Charlotte Brontë's ' Young Men’s Magazine,
The tiny book as sold for £690,850 at auction Sothebys

A rare unpublished Charlotte Bronte manuscript dating back to August 1830 has sold for a record £690,850 today at Sotheby's auction house in London.

The tiny book, titled The Young Men's Magazine: Number 2 more than doubled its predicted sell price of £300,000 after it went on auction at Sotheby's English Literature, History, Children's Books and Illustrations sale.

The La Musée des Lettres et Manuscrits Musuem in Paris bought the miniature masterpiece which measures just 35mm by 61mm even though the Bronte Parsonage Museum, based in the literary family's home town of Haworth in West Yorks, had offered £600,000 get their hands on it.

The book, which was written when Bronte was 14, 17 years before she wrote the iconic Jane Eyre, and features 400 words across 19 pages. It is one of six handwritten Young Men's Magazine books created by Bronte and her siblings.

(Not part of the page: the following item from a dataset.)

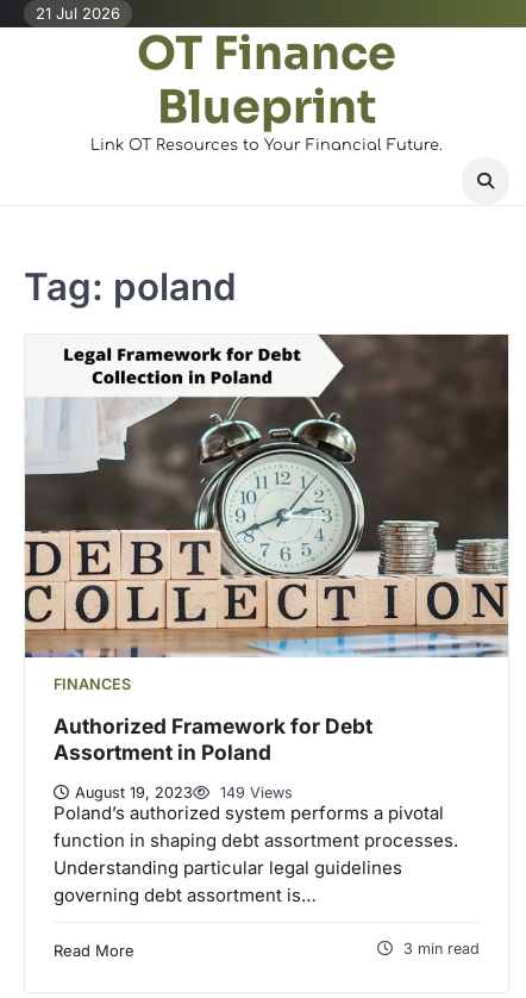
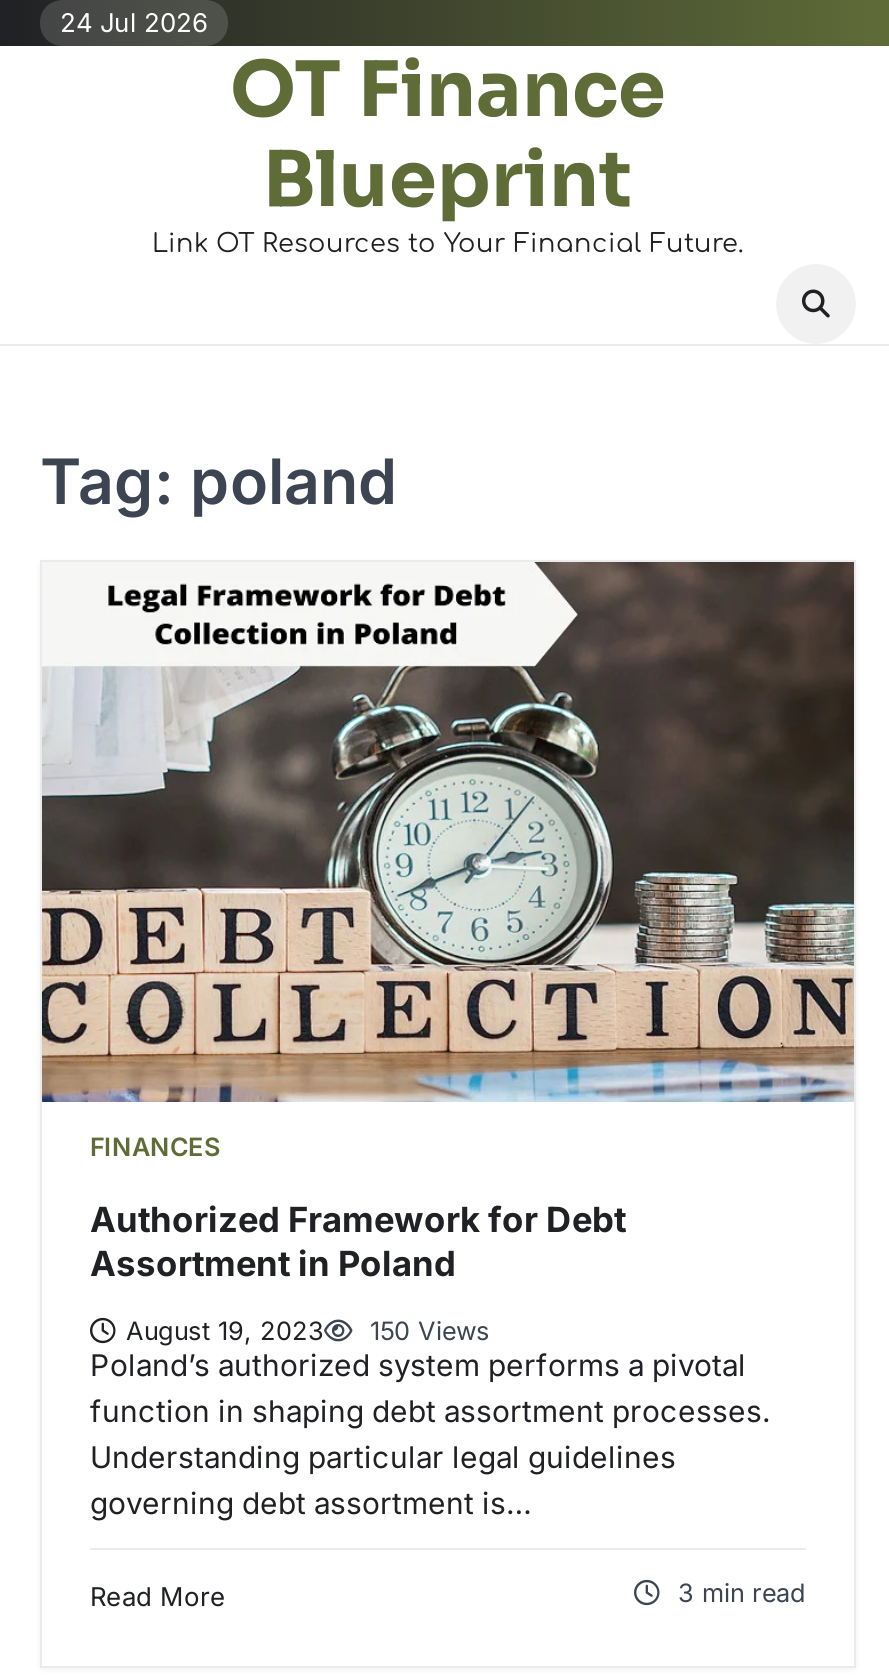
[36,4,120,23] 21 Jul 2026 -> [60,6,208,38] 24 Jul 2026
[75,784,293,802] August 19, 2023 149 Views -> [126,1316,490,1346] August 19, 2023 150 Views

Today the Lucasta Miller, author of The Brontë Myth, told The Guardian that the sale to the French Musuem was "a genuine loss. This manuscript embodies a phase in [Charlotte Brontë's] early development, and provides real insights into how she went on to produce her mature masterpieces, Jane Eyre and Villette. As a physical object it is not just of sentimental value. The tiny pages and the microscopic writing embody the nature of her creativity so uncannily that you have to see the manuscript in the flesh truly to feel and understand how her imagination worked."

La Musée des Lettres et Manuscrits plans to put the manuscript on display in January.